(Raw data begins)
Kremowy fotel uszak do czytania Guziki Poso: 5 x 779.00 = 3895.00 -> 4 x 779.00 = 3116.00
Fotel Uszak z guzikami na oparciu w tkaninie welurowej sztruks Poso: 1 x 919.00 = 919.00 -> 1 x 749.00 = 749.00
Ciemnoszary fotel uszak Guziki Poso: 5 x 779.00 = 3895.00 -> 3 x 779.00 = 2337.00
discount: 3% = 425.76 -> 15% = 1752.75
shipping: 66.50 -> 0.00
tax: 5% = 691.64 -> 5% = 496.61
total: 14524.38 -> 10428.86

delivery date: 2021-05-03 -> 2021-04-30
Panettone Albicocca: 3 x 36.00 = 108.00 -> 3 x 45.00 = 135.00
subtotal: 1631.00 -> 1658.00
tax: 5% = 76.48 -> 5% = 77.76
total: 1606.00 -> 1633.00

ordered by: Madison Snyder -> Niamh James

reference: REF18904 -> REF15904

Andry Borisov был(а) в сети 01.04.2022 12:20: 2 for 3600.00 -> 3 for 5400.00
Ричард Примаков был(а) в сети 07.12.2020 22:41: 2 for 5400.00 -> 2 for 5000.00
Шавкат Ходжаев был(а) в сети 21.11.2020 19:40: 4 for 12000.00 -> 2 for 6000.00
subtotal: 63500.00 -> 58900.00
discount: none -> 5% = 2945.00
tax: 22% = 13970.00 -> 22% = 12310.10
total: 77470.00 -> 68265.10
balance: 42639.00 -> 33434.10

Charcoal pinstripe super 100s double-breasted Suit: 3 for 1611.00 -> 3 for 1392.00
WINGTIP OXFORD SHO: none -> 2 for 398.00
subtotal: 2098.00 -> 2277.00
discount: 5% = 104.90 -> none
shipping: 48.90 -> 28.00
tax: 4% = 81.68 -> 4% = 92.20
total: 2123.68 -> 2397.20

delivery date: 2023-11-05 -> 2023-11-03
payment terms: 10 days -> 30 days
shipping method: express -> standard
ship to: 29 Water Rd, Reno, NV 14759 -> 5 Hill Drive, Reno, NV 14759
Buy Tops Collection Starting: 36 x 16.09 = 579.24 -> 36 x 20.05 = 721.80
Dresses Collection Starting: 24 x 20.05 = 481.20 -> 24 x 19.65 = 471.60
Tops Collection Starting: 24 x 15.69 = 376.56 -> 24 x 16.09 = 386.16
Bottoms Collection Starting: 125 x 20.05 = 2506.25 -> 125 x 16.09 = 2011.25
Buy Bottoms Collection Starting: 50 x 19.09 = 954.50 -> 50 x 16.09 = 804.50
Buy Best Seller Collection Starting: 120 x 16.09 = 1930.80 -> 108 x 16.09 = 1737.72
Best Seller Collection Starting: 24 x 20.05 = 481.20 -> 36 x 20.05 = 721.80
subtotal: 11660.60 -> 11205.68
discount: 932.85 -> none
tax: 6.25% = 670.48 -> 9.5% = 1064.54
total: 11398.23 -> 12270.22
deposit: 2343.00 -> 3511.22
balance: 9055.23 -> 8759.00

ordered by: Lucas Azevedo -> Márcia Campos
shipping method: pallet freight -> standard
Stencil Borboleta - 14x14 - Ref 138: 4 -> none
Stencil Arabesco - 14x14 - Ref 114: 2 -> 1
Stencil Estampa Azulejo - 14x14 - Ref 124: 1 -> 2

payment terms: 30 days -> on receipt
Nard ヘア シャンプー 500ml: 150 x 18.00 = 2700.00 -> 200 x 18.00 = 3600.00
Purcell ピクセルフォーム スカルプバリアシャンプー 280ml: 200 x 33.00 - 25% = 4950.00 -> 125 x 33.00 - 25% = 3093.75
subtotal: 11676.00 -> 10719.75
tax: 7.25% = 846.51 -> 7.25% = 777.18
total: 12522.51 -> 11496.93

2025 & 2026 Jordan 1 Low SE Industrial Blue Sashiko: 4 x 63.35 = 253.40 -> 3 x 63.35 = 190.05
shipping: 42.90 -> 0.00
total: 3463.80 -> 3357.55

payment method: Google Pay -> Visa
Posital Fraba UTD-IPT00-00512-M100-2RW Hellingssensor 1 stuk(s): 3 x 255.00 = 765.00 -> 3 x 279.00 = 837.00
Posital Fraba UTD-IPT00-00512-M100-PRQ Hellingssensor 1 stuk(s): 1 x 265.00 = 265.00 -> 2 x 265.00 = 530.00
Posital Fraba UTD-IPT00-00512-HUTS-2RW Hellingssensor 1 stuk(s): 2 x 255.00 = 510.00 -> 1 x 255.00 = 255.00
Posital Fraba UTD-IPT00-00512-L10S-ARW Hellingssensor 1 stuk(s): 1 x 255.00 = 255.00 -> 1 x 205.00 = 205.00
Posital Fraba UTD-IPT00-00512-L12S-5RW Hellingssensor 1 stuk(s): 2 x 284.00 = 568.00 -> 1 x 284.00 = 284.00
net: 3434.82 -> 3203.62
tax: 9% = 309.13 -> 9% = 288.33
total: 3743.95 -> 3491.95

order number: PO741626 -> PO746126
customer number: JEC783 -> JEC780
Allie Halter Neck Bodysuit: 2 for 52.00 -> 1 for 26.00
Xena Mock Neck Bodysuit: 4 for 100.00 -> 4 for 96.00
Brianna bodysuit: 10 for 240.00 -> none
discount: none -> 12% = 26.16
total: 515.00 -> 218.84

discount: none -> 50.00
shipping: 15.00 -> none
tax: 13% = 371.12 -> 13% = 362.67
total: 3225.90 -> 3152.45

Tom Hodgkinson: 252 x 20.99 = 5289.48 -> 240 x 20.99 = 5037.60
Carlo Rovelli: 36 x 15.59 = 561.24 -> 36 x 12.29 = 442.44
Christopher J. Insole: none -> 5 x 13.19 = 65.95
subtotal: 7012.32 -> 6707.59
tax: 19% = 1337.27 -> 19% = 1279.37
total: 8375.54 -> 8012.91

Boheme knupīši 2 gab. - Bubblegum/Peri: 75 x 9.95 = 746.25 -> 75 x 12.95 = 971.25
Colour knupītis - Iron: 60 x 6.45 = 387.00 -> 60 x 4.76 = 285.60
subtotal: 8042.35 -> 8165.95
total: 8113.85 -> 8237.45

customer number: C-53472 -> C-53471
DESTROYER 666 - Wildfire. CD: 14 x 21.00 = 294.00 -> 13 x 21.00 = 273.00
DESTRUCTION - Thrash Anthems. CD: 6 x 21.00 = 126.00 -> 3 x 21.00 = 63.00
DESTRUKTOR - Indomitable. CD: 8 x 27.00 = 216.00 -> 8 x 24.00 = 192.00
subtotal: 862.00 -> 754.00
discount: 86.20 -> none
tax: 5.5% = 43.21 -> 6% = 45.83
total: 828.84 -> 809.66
(Raw data ends)
Exercise details: Starting at the first line of the data above, retype each line exactly until you reach the line containing "ordered by: Madison Snyder -> Niamh James", and include that line too.

Answer box:
Kremowy fotel uszak do czytania Guziki Poso: 5 x 779.00 = 3895.00 -> 4 x 779.00 = 3116.00
Fotel Uszak z guzikami na oparciu w tkaninie welurowej sztruks Poso: 1 x 919.00 = 919.00 -> 1 x 749.00 = 749.00
Ciemnoszary fotel uszak Guziki Poso: 5 x 779.00 = 3895.00 -> 3 x 779.00 = 2337.00
discount: 3% = 425.76 -> 15% = 1752.75
shipping: 66.50 -> 0.00
tax: 5% = 691.64 -> 5% = 496.61
total: 14524.38 -> 10428.86

delivery date: 2021-05-03 -> 2021-04-30
Panettone Albicocca: 3 x 36.00 = 108.00 -> 3 x 45.00 = 135.00
subtotal: 1631.00 -> 1658.00
tax: 5% = 76.48 -> 5% = 77.76
total: 1606.00 -> 1633.00

ordered by: Madison Snyder -> Niamh James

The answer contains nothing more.